Mais à vrai dire, seul Joey tirera vraiment son épingle du jeu, voir ses hoquêtements d'Elvis ou de Buddy sur les morceaux sus-mentionnés, ou bien sur la meilleure chanson en "I" jamais réalisée par les Dalton du Perfecto, ce "I'm affected" redoutable d'efficacité. Où point pour la première fois.....un solo de guitare dans un disque de Ramones. Johnny qui se plaignait que son instrument soit noyé dans le mix mille-feuille se vit ainsi exaucé.
Encore qu'on n'est pas sûr que ce soit lui qui joue, vu que sa technique lui interdit généralement d'aller au-delà des accords en barré ; et que chez Spector les musiciens de studio iabondent.
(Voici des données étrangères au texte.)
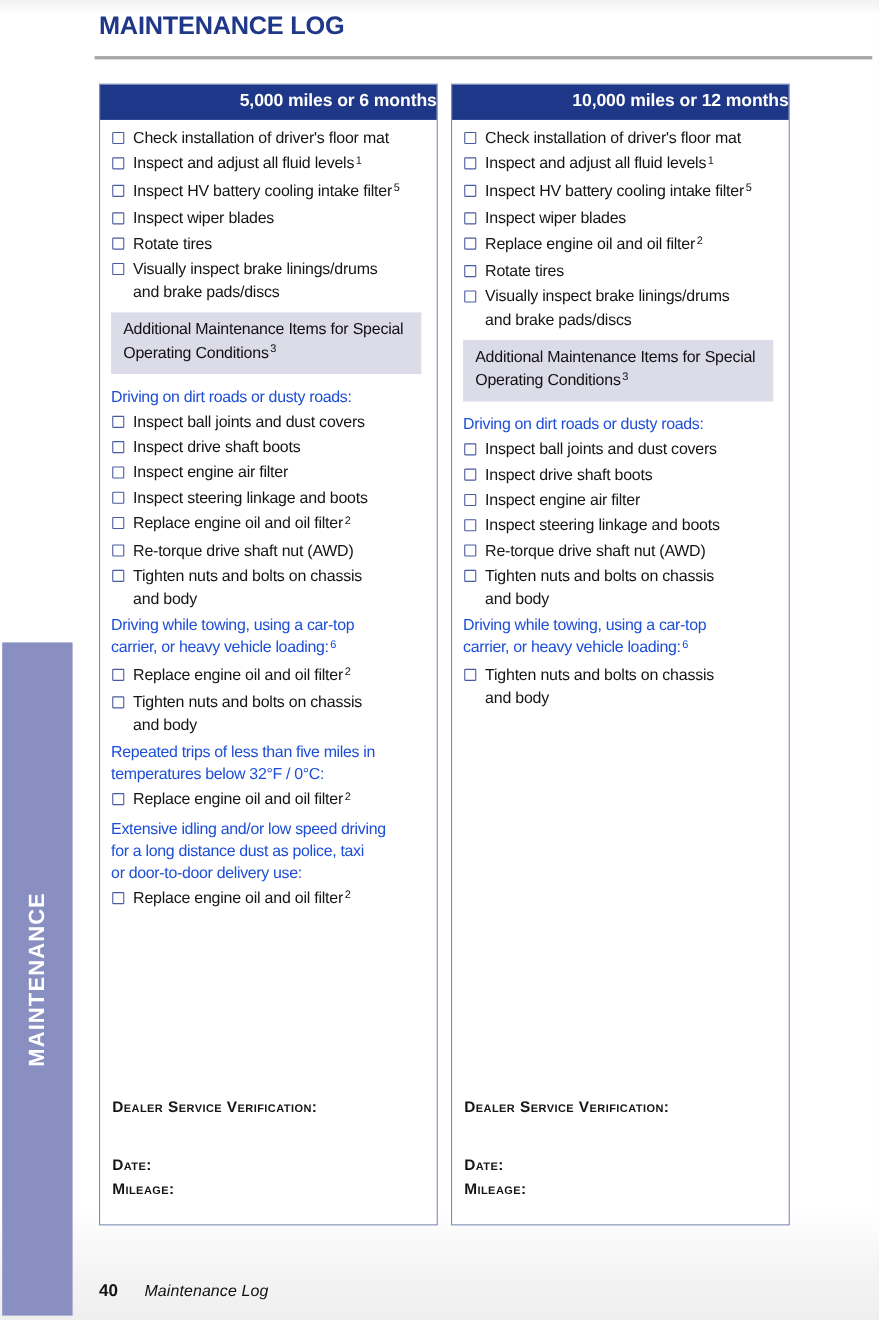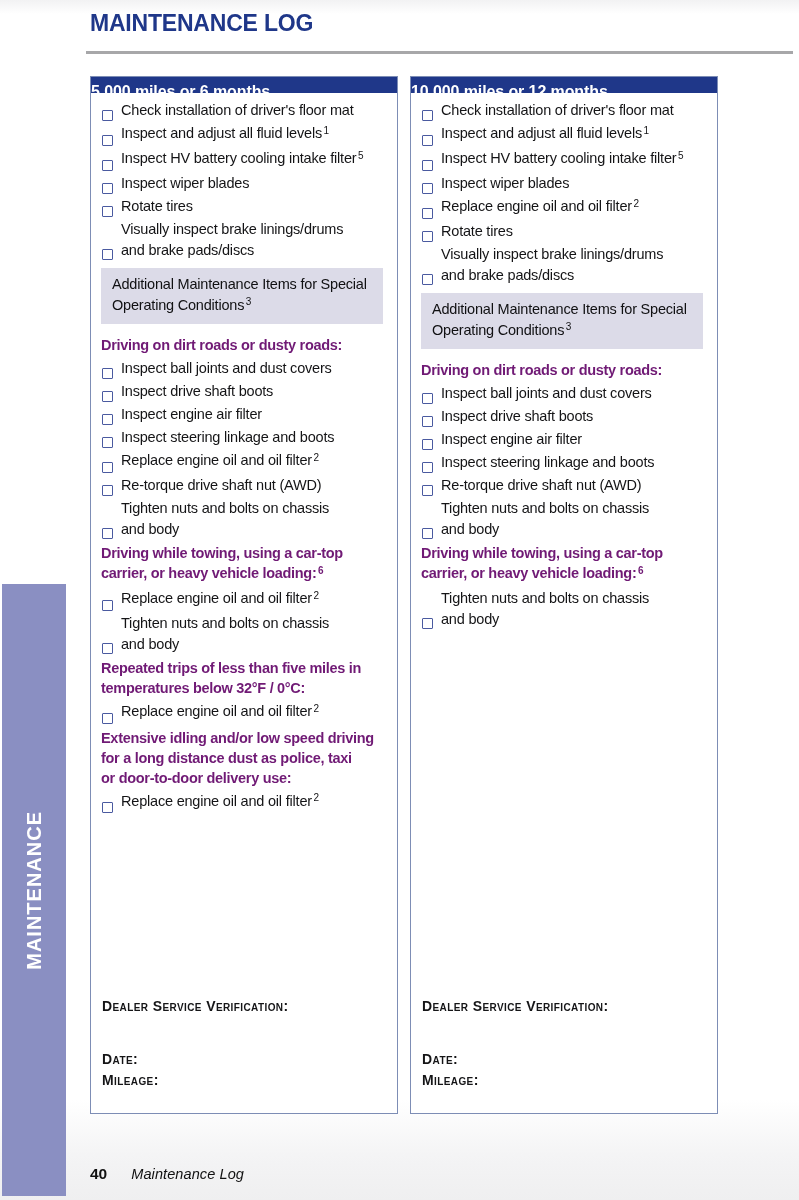--- a/index.html
+++ b/index.html
@@ -19,8 +19,8 @@
   .col{position:absolute;top:76px;width:308px;height:1038px;background:#fff;
     border:1px solid var(--colborder);}
   .col.left{left:90px;} .col.right{left:410px;}
-  .colheader{height:16px;background:var(--navy);color:#fff;font-weight:bold;font-size:16px;
-    text-align:left;line-height:30px;letter-spacing:-0.1px;}
+  .colheader{height:32px;background:var(--navy);color:#fff;font-weight:bold;font-size:16px;
+    text-align:right;line-height:30px;letter-spacing:-0.1px;}
   .colbody{padding:7px 8px 0 10px;overflow:hidden;}
   .row{display:flex;align-items:flex-end;margin:0 0 2.5px 0;}
   .cb{flex:none;width:11px;height:11px;border:1.5px solid var(--cbborder);border-radius:1px;

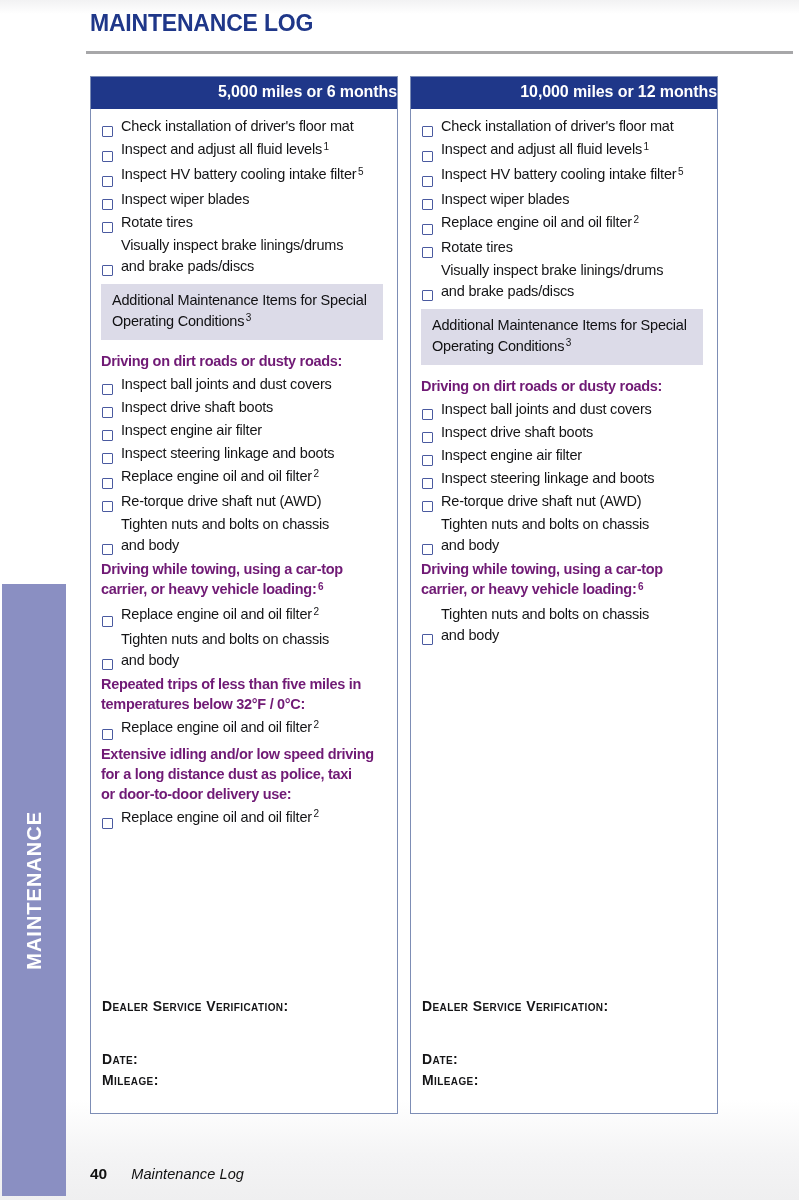--- a/index.html
+++ b/index.html
@@ -22,7 +22,7 @@
   .colheader{height:32px;background:var(--navy);color:#fff;font-weight:bold;font-size:16px;
     text-align:right;line-height:30px;letter-spacing:-0.1px;}
   .colbody{padding:7px 8px 0 10px;overflow:hidden;}
-  .row{display:flex;align-items:flex-end;margin:0 0 2.5px 0;}
+  .row{display:flex;align-items:flex-start;margin:0 0 2.5px 0;}
   .cb{flex:none;width:11px;height:11px;border:1.5px solid var(--cbborder);border-radius:1px;
     margin:4px 8px 0 1px;background:#fff;}
   .lbl{font-size:14.5px;line-height:20.5px;color:var(--ink);letter-spacing:-0.2px;white-space:pre-line;}

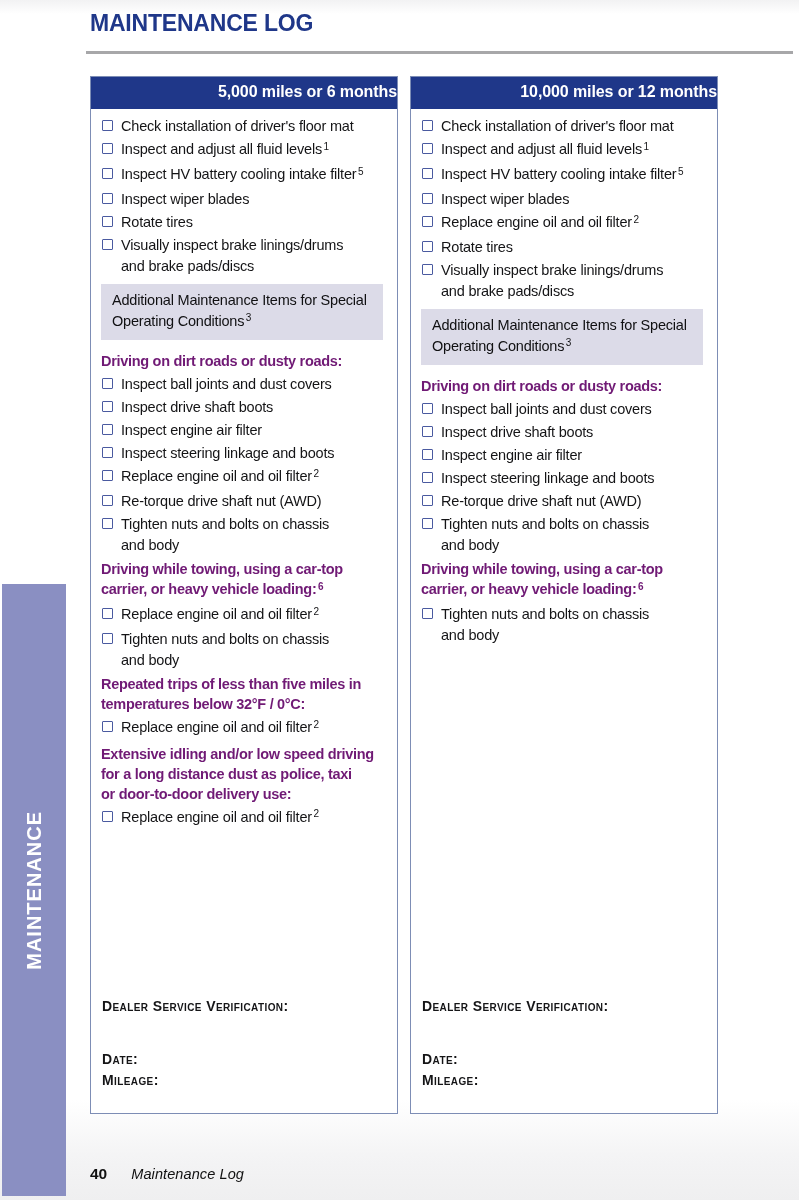--- a/index.html
+++ b/index.html
@@ -29,8 +29,8 @@
   .sup{font-size:10px;position:relative;top:-4.5px;margin-left:1.5px;letter-spacing:0;}
   .special-box{background:var(--lav);margin:8px 6px 11px 0;padding:6px 8px 7px 11px;
     font-weight:normal;font-size:14.5px;line-height:20.5px;letter-spacing:-0.2px;color:#101012;}
-  .sect-head{margin:4px 0 3px;font-weight:bold;font-size:14.5px;line-height:20px;
-    letter-spacing:-0.3px;color:#701a75;white-space:pre-line;}
+  .sect-head{margin:4px 0 3px;font-weight:normal;font-size:14.5px;line-height:20px;
+    letter-spacing:-0.3px;color:#1d4ed8;white-space:pre-line;}
   .verification{position:absolute;left:11px;right:10px;bottom:24px;}
   .ver-label{display:block;font-weight:bold;font-variant:small-caps;font-size:14px;
     letter-spacing:0.4px;color:#151517;line-height:17px;}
Qu'importe : les Ramones sortiront gagnants de l'affaire, revisitant leurs vieux thèmes ("....Jackie and Judy"), offrant enfin une interprétation digne de l"hymne drogué "Chinese rocks" jadis popularisé dans une version cheap par les Heartbreakers, mais qui à l'origine était l'émanation du duo Dee Dee / Johnny Thunders. Une autre favorite, ce "Let's go" titre tellement manifeste qu'on le chérira d'autant plus. Avec une moisson de chefs d'oeuvres et de classiques Ramoniens dans le lot. Parmi eux le fantastique "Danny says" qui ioffre à lui seul plus de contrepoints que l'intrégrale du groupe. Et l'on s'accordera ainsi que End Of The Century, malgré qu'il demeure un disque incompris demeure l'une des têtes de gondole (la plus belle ?) de la disco des feus New-Yorkais.
Les fans ont parfois la dent dure.
En bref : aucun fan sérieux de pop orchestrée, aucun adorateur crédible des Ramones ne pourra passer sous silence ce disque ambitieux et qui ne renie pas l'identité du groupe.